Reexamine the dark matter scenario accounting for the positron excess in a new cosmic ray propagation model

TL;DR

This paper reexamines the dark matter explanation for the cosmic ray positron excess using a new spatial-dependent propagation model, which better fits observational data and constraints from gamma-ray and CMB measurements.

Contribution

It introduces a spatial-dependent cosmic ray propagation model that reduces the required dark matter annihilation rate to explain the positron excess.

Findings

The new model fits AMS-02 positron data well for the bcm channel.

Dark matter annihilation rate is lower and consistent with gamma-ray and CMB constraints.

Positron excess can be explained without conflicting with existing observational limits.

Abstract

The positron excess in cosmic rays has stimulated a lot of interests in the last decade. The dark matter origin of the extra positrons has attracted great attention. However, the $\gamma$-ray search set very stringent constraints on the dark matter annihilation/decay rate, which leads to great disfavor of the dark matter scenario.

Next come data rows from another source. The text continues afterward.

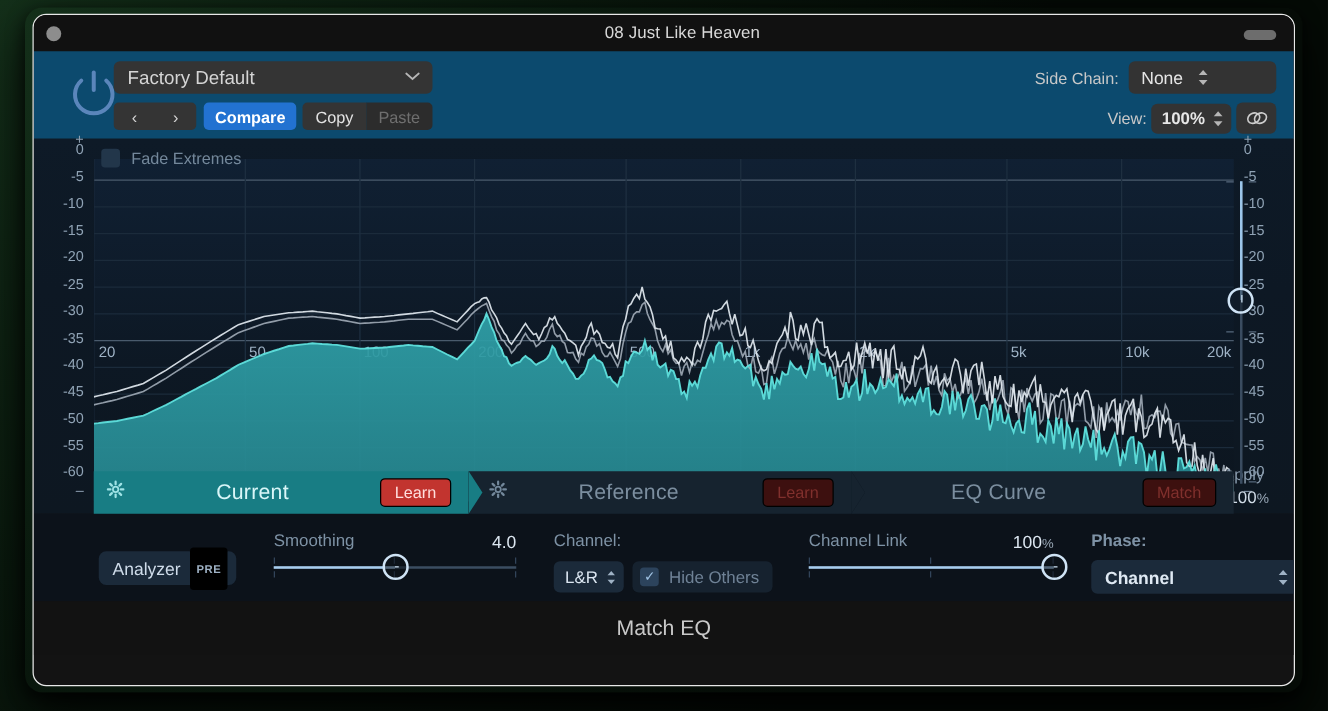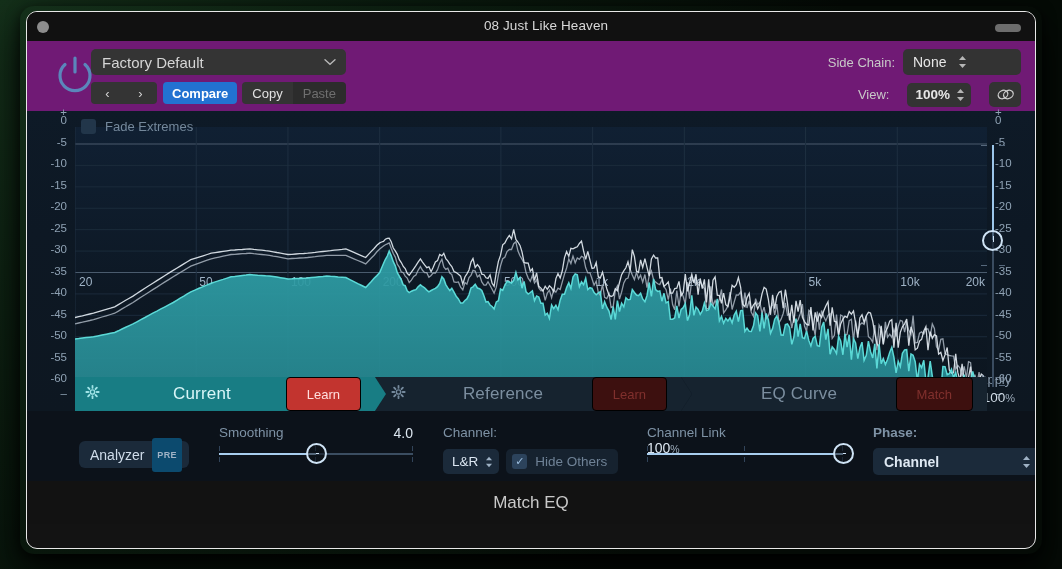--- a/index.html
+++ b/index.html
@@ -40,21 +40,21 @@
   .wintitle{
     position:absolute;left:0;right:0;top:6px;text-align:center;
     color:#d8d8d8;font-size:13.5px;letter-spacing:.1px;padding-left:30px;
   }
   .pillbtn{
     position:absolute;right:14px;top:12px;width:26px;height:8px;border-radius:4px;
     background:#6d6d6d;
   }
   
   .header{
-    position:relative;height:70px;background:#701a75;text-decoration:underline;
+    position:relative;height:70px;background:#0c4a6e;text-decoration:underline;
   }
   .power{
     position:absolute;left:24px;top:9px;width:48px;height:48px;
   }
   .presetsel{
     position:absolute;left:64px;top:8px;width:255px;height:26px;
     background:#343434;border-radius:5px;
     display:flex;align-items:center;
   }
   .presetsel span.txt{
@@ -76,21 +76,21 @@
   }
   .copy{
     height:22px;padding:0 10px;background:#343434;border-radius:4px 0 0 4px;
     display:flex;align-items:center;color:#e2e2e2;font-size:13px;
   }
   .paste{
     height:22px;padding:0 10px;background:#2c2c2c;border-radius:0 4px 4px 0;
     display:flex;align-items:center;color:#6f6f6f;font-size:13px;
   }
   .sidechain-row{position:absolute;right:14px;top:8px;display:flex;align-items:center;gap:8px;}
-  .view-row{position:absolute;right:14px;top:41px;display:flex;align-items:center;gap:18px;}
+  .view-row{position:absolute;right:14px;top:41px;display:flex;align-items:center;gap:4px;}
   .lbl{color:#c8c8c8;font-size:13px;margin-left:28px;}
   .sel{
     background:#333;border-radius:5px;height:26px;display:flex;align-items:center;
     color:#e6e6e6;font-size:14px;padding:0 8px 0 10px;gap:12px;
   }
   .sel.small{height:24px;font-size:13.5px;font-weight:600;gap:6px;padding:0 6px 0 8px;}
   .stepper{display:flex;flex-direction:column;line-height:5px;color:#b6b6b6;font-size:9px;}
   .linkbtn{
     width:32px;height:25px;background:#333;border-radius:5px;display:flex;align-items:center;justify-content:center;
   }
@@ -139,21 +139,21 @@
     background:#16232f;
   }
   .tab.active{background:#187d84;}
   .tab .gear{position:absolute;left:10px;top:50%;transform:translateY(-50%);}
   .tab .tlabel{
     position:absolute;left:0;right:0;text-align:center;font-size:17px;color:#7b8e9f;letter-spacing:.2px;
   }
   .tab.active .tlabel{color:#d9f6f8;}
   .tab .act{
     position:absolute;right:14px;top:50%;transform:translateY(-50%);
-    height:34px;padding:0 20px;border-radius:4px;display:flex;align-items:center;
+    height:23px;padding:0 11px;border-radius:4px;display:flex;align-items:center;
     font-size:13px;border:1px solid #000;box-sizing:border-box;
   }
   .act.hot{background:#c2342f;color:#ffdede;}
   .act.dim{background:#3d100f;color:#80302d;}
   .arrowsep{
     position:absolute;right:-11px;top:0;width:0;height:0;z-index:3;
     border-top:17px solid transparent;border-bottom:17px solid transparent;
     border-left:11px solid #187d84;
   }
   .arrowsep.dark{border-left-color:#16232f;}
@@ -168,21 +168,21 @@
   }
   .ctrl-lbl{color:#7e92a5;font-size:13.5px;}
   .ctrl-val{color:#dce6f0;font-size:14px;}
   .ctrl-val i{font-style:normal;font-size:10.5px;color:#9aa9b8;}
   .analyzerbtn{
     position:absolute;left:52px;top:30px;height:27px;width:110px;background:#1b2a3a;border-radius:6px;
     display:flex;align-items:center;justify-content:space-between;padding:0 7px 0 11px;box-sizing:border-box;
   }
   .analyzerbtn .atxt{color:#cfdcea;font-size:14px;}
   .prebadge{
-    background:#0c4a6e;border-radius:3px;color:#9fb2c5;font-size:9px;font-weight:700;
+    background:#000000;border-radius:3px;color:#9fb2c5;font-size:9px;font-weight:700;
     padding:12px 5px;letter-spacing:.4px;
   }
   .sliderblk{position:absolute;}
   .sl-line{position:absolute;height:1.5px;background:#3b4d61;top:0;left:0;right:0;}
   .sl-act{position:absolute;height:1.5px;background:#a8cdee;top:0;left:0;}
   .sl-knob{
     position:absolute;top:-10px;width:21px;height:21px;border-radius:50%;
     border:2px solid #cfe3f5;box-sizing:border-box;background:rgba(12,18,26,.55);
   }
   .sl-knob:after{content:"";position:absolute;left:8.5px;top:8px;width:3px;height:1px;background:#cfe3f5;}
@@ -486,21 +486,21 @@
           </span>
         </div>
         <div class="hideothers">
           <span class="cbox checked">✓</span>
           <span class="lb">Hide Others</span>
         </div>
       </div>
     </div>
 
     <div style="position:absolute;left:620px;top:14px;width:196px;">
-      <div style="display:flex;justify-content:space-between;flex-direction:column;">
+      <div style="display:flex;justify-content:space-between;">
         <span class="ctrl-lbl">Channel Link</span>
         <span class="ctrl-val"><span>100</span><i>%</i></span>
       </div>
       <div class="sliderblk" style="left:0;top:28px;width:196px;height:2px;">
         <div class="sl-tick" style="left:0;top:-7px;"></div>
         <div class="sl-tick" style="left:97px;top:-7px;"></div>
         <div class="sl-tick" style="left:195px;top:-7px;"></div>
         <div class="sl-tick" style="left:0;top:4px;"></div>
         <div class="sl-tick" style="left:97px;top:4px;"></div>
         <div class="sl-tick" style="left:195px;top:4px;"></div>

In the work, we incorporate the recent progress in cosmic rays propagation and reexamine the dark matter scenario accounting for the positron excess. Recent observations indicate that cosmic rays propagation in the Milky Way may be not uniform and diffusion in the Galactic disk should be slower than that in the halo. In the spatial-dependent propagation model, the positrons/electrons are more concentrated in the disk and lead to smaller dark matter annihilation/decay rate to account for the positron excess and also a smaller deficit in the background positron flux. Especially for the $\mu^+\mu^-$ channel the positron spectrum fit the AMS-02 latest data perfectly and the annihilation rate satisfies all the present constraints from $\gamma$-ray and CMB observations.